If your T says it's okay to contact and has given you the means to do so (phone #/email address) then it's OK to contact them. They wouldn't have offered if it wasn't okay.

However, I KNOW how hard it is to actually make contact. I've been seeing my T for almost 2 years, and I've called her less than 10 times, and email no more than once a week, if at all. As I said in my thread earlier today...I struggle with actually sending emails - I can type them no problem, it's hitting send where I get stuck. Calling is nearly impossible for me and something that I consider an emergency only type of thing.

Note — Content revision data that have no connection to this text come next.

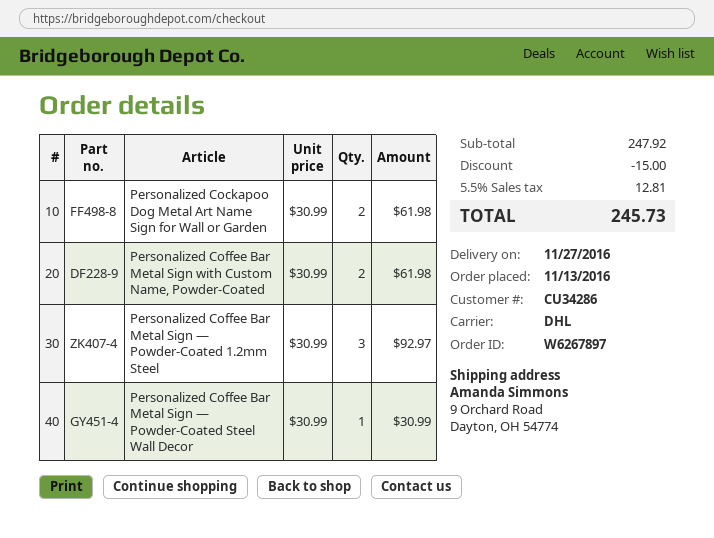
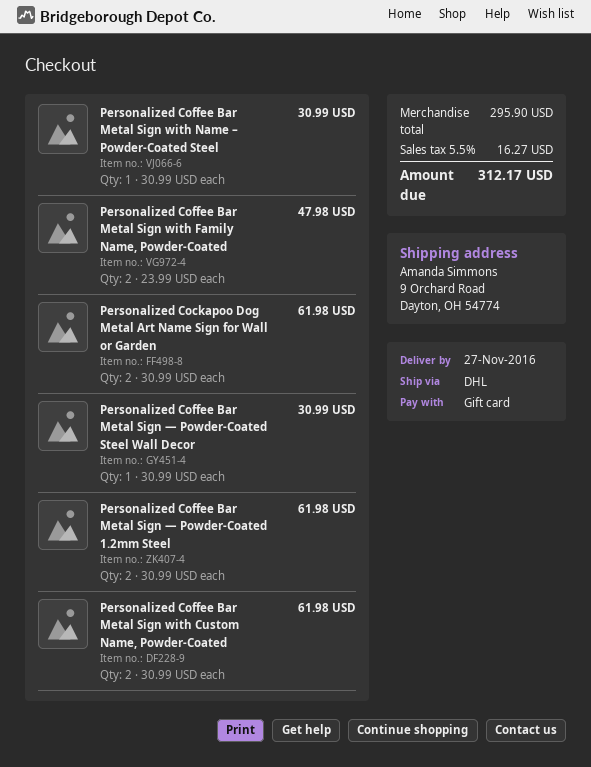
Personalized Coffee Bar Metal Sign — Powder-Coated 1.2mm Steel: 3 x 30.99 = 92.97 -> 2 x 30.99 = 61.98
Personalized Coffee Bar Metal Sign with Name – Powder-Coated Steel: none -> 1 x 30.99 = 30.99
Personalized Coffee Bar Metal Sign with Family Name, Powder-Coated: none -> 2 x 23.99 = 47.98
subtotal: 247.92 -> 295.90
discount: 15.00 -> none
tax: 5.5% = 12.81 -> 5.5% = 16.27
total: 245.73 -> 312.17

My T has never given me boundaries on contact, and in fact, her office voicemail gives her cell phone number to call. I would assume, therefore, that she's okay with calls after hours. I will often send her an email on the weekend, but I know that she doesn't check emails from Friday thru Sunday and I won't get a reply until Monday morning. I also know that she typically only checks emails once a day, in the morning.

I have put my own boundaries on contacting my T, but it's not something I've ever discussed with her. I will not call her outside of her normal office hours. If I leave a message for her during office hours, and she returns the call after hours, I figure that's her decision. The only reason I'd call her outside of regular office hours is if I were in major crisis (of course, last time I was in major crisis, I couldn't call her). I try to limit emails to no more than one per week, and I try to keep them brief. Sometimes we've had a bit of an email exchange, maybe a couple mails back and forth, but if I feel it's getting excessive, I'll tell her "thanks...I'd like to continue talking about this in session." and I stop emailing. My T has never indicated to me that I contact her too often...she's actually encouraged me to contact her more...but it's a challenge for me.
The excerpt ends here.